Reklamy samochodów są niczym dobre kino akcji i to właśnie w kinie prezentują się najlepiej, bo spektakularnie. Począwszy od dźwięku, poprzez obraz, aż po odpowiedni kontekst. To wszystko sprawia, że obserwujemy coraz wyraźniejszą obecność marek motoryzacyjnych na dużym ekranie.
Od wznowienia działalności kin w pandemii, marki motoryzacyjne były jednymi z pierwszych, które zaczęły wypełniać bloki reklamowe. W 2021 roku po ekranach kin Cinema City jeździły takie samochody, jak: BMW, Land Rover, Audi, Volkswagen i Škoda.
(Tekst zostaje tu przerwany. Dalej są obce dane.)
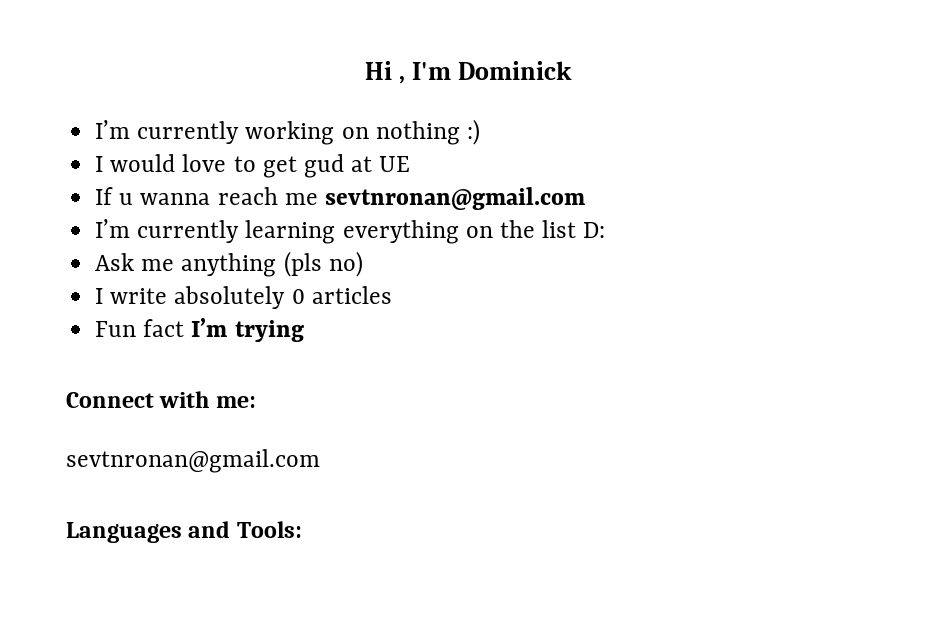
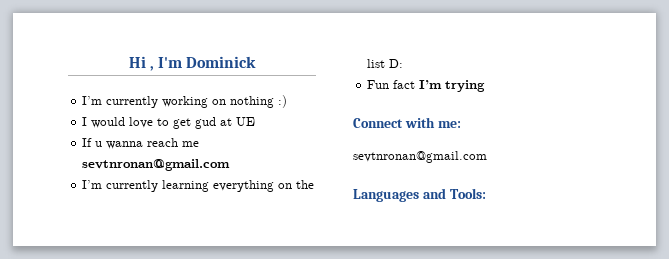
[95,251,363,277] [95,286,392,309] // Ask me anything (pls no) // I write absolutely 0 articles -> (404, 63) none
W tym roku dołączyły do nich Kia i Volvo. Dla niektórych może to być zaskakujące, zwłaszcza jeśli weźmiemy pod uwagę, z jakimi problemami obecnie boryka się branża automotive, ale marketing „czterech kółek” jest specyficzny. Zakup samochodu to poważna decyzja, której nie podejmuje się z dnia na dzień. Czasem to proces, który trwa latami lub samą decyzję podejmuje się szybko, ale na jej wykonanie potrzeba więcej czasu. Dlatego właśnie budowanie długoterminowej relacji marki z konsumentem jest tak ważne. A kino to jak najbardziej odpowiednie do tego miejsce i medium. Dlaczego?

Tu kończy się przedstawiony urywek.